Not all speakers are saying interesting things all the time. Also, having my
laptop out at BSD conferences allows me to engage in the IRC backchannel,
which is often just as informative as the talks themselves.

------
joeblau
From this post, it sounds like you would have been more interested in the YC
Hacks Hackathon back in August. Plenty of outlets, plenty of food/drinks, lots
of developers, everyone was building stuff, and over 80 products were demoed.
Startup School was not targeted to be like the Hackahton, and rightfully so.
If I was to breakdown the two events based on my personal experience I would
say.

1\. YC Hacks Hackahton Goal: Idea (0 People) - Founding Team (2-3 People)
People who wanted to build products. It was all designers and engineers with
ideas working together for two days to build a product. The end goal was light
pitches of products to prominent people in the startup community. Lots of
design, building, and engineering.

2\. Startup School Goal: Founding Team (2-3 People) - Small Team (6-10 People)
People who want to run startups. After you've got your product, startup school
answered questions like: Where do you go from there idea? What keeps you
going? what pitfalls are you going to encounter? What types of people are you
looking to work with? etc...

From your post, it seems like you were expecting YC Hacks. I would suggest
going to that next year.

------
randall
I always appreciate a good critique, but I think maybe you nailed it when you
said:

"Perhaps my expectations were misaligned"

The comment about the power outlets, leading the piece, seems like the
clearest example of misalignment. I'm not able to speak for YC, but I think
the point of startup school is to help people (hackers) who might not have
read every PG essay but have some interest in startups learn how to start
startups. Power outlets and other stuff you'd find at "cons" aren't really the
point.

I didn't attend this year's startup school, but have attended a few prior, and
I can say that the talks, while not completely filled with new information,
helped me understand what it's like to be a startup founder. Now, as a current
startup founder, I feel like as I've watched the videos this year and talked
to one of our employees who attended, I feel empathy with the talks. They
don't add to a huge trove of new, previously unearthed knowledge for me, but I
don't really think that's the point.

To some extent, I'd liken them to the YC dinners themselves. The point of the
YC dinners, in my view, is not so much to give the inside baseball of what
it's like to be a silicon valley startup founder... instead sometimes you hear
anecdotes that so tightly align with what you're currently going through that
you think, "Wow, I'm dealing with that exact thing. And these guys are
actually successful now!" It's some sort of helpful external validation which
is so often lacking in early stage startups. It helps you keep going, for
sure. Startup School talks are like the open source / public version of a YC
dinner.
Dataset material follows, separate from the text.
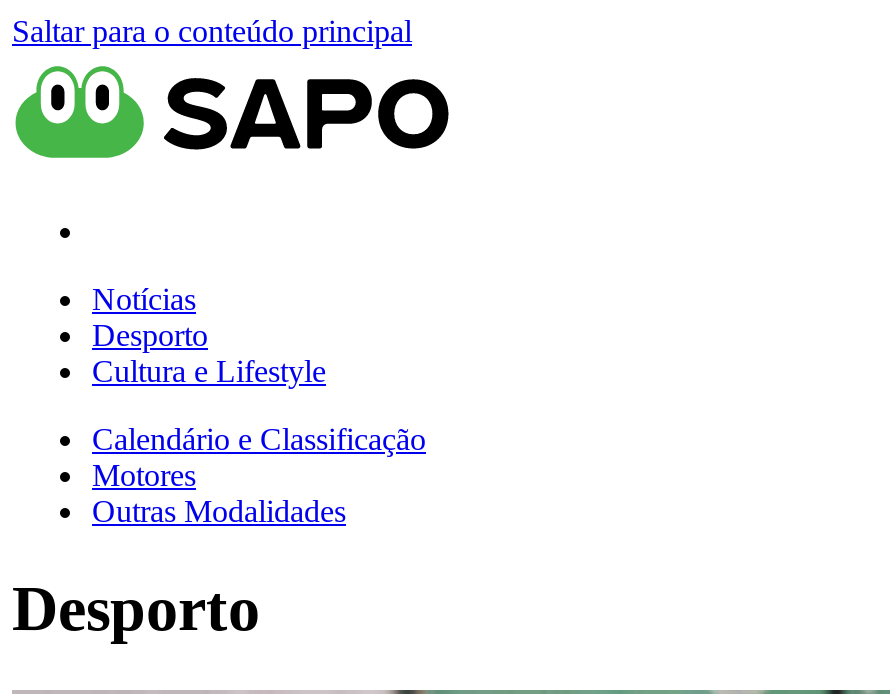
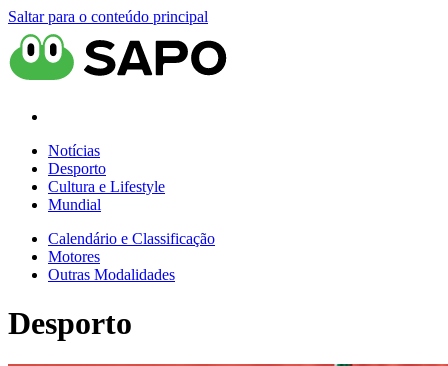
+ Mundial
The office hours are like the open source / public version of YC
office hours.

But back to Startup School itself, I don't think you missed out... I don't
even think your critique is invalid, I'd just caution the blanket statement at
the end:

>> I would hesitate to recommend it to any other startup founder. If you're
considering launching a startup and you need some "inspiration" to push you
into going ahead, then by all means attend. For that matter, if you're looking
for an audience to practice your "elevator pitch" on, you could certainly do
worse. But if you're already working on a startup? Your time is probably
better spent staying home and writing code.
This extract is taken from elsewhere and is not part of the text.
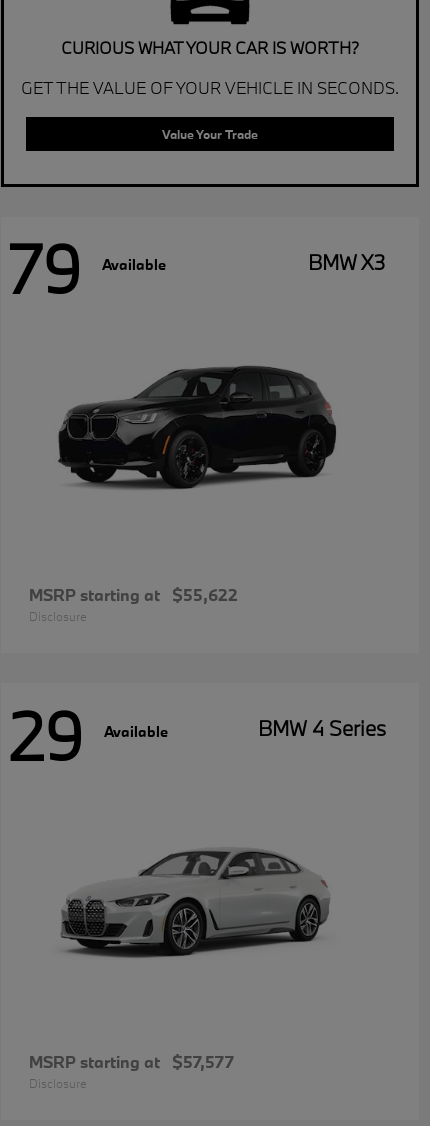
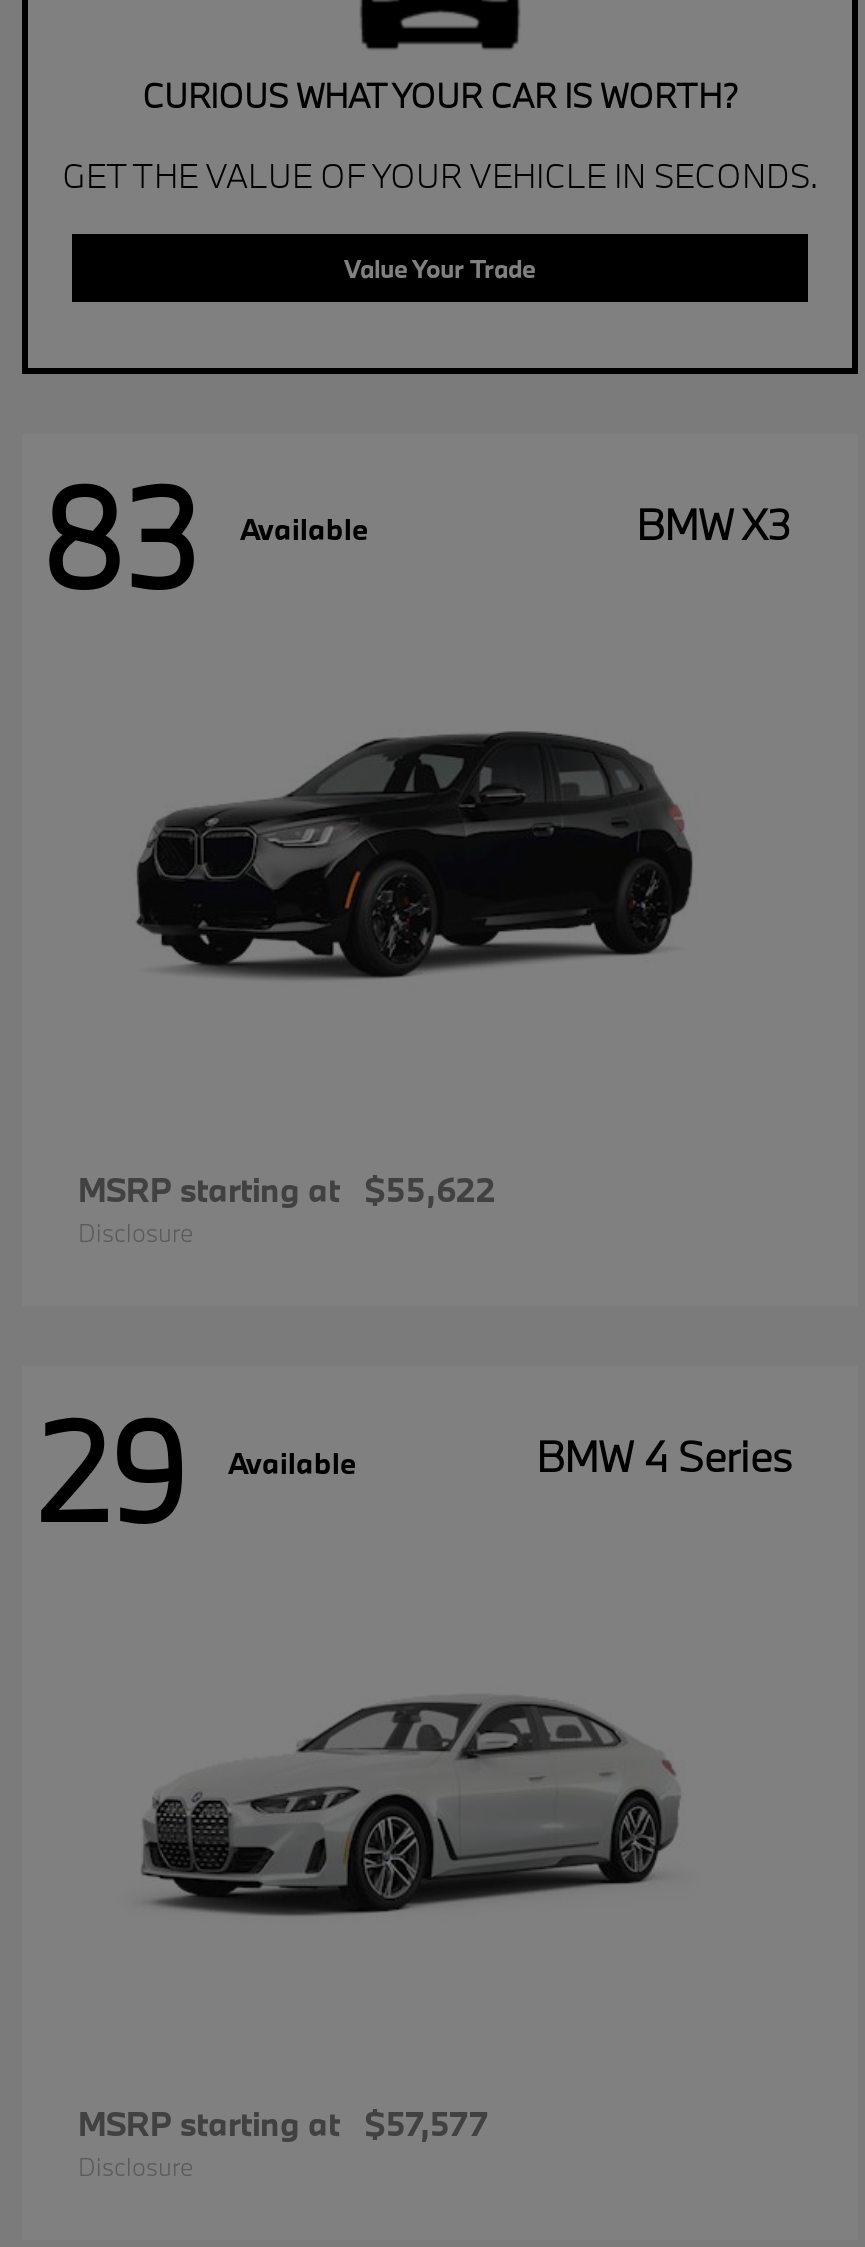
- 79 Available
+ 83 Available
Sure, I didn't go this year because I had just gotten back from a week in NYC
that was particularly unfun for me, not to mention we're in a totally
different place than when I've gone in years past (employees and stuff).

However.

If you feel like you're struggling, and you want to do something that actually
could result in an impactful company, there's a whole lot of things worse than
going to startup school. For me, it was extremely instructional especially
before I had launched my startup. After I had launched, it provided some
catharsis / empathy that I really appreciated.

It's definitely not a wasted day. That's for sure.

A great example: Jessica's "Startup Monsters" talk is one I go back and re-
read at least every 6 months.

[http://www.foundersatwork.com/1/post/2012/10/what-goes-
wrong...](http://www.foundersatwork.com/1/post/2012/10/what-goes-wrong.html)

Hearing talks like that, and, when you live in a place like Utah, being able
to socialize with other people who you could work with forever (we hired
someone we met at Startup School) is an extremely great reason to attend.
Maybe it wasn't for you, Colin, but I think it could help a lot of people...
especially anyone considering launching a startup. And for people who've
already launched a startup, if you feel like you're having a hard time, it'll
help, I think. It compresses a lot of the essay reading / knowledge gathering
into an 8 hour block, combined with meeting extremely great people. For
already launched startups, it's a refresher course, with a dollop of community
building.

And it's on a saturday... so it's not eating away at your precious work week.
Maybe you don't need it, but I think a lot of people will benefit.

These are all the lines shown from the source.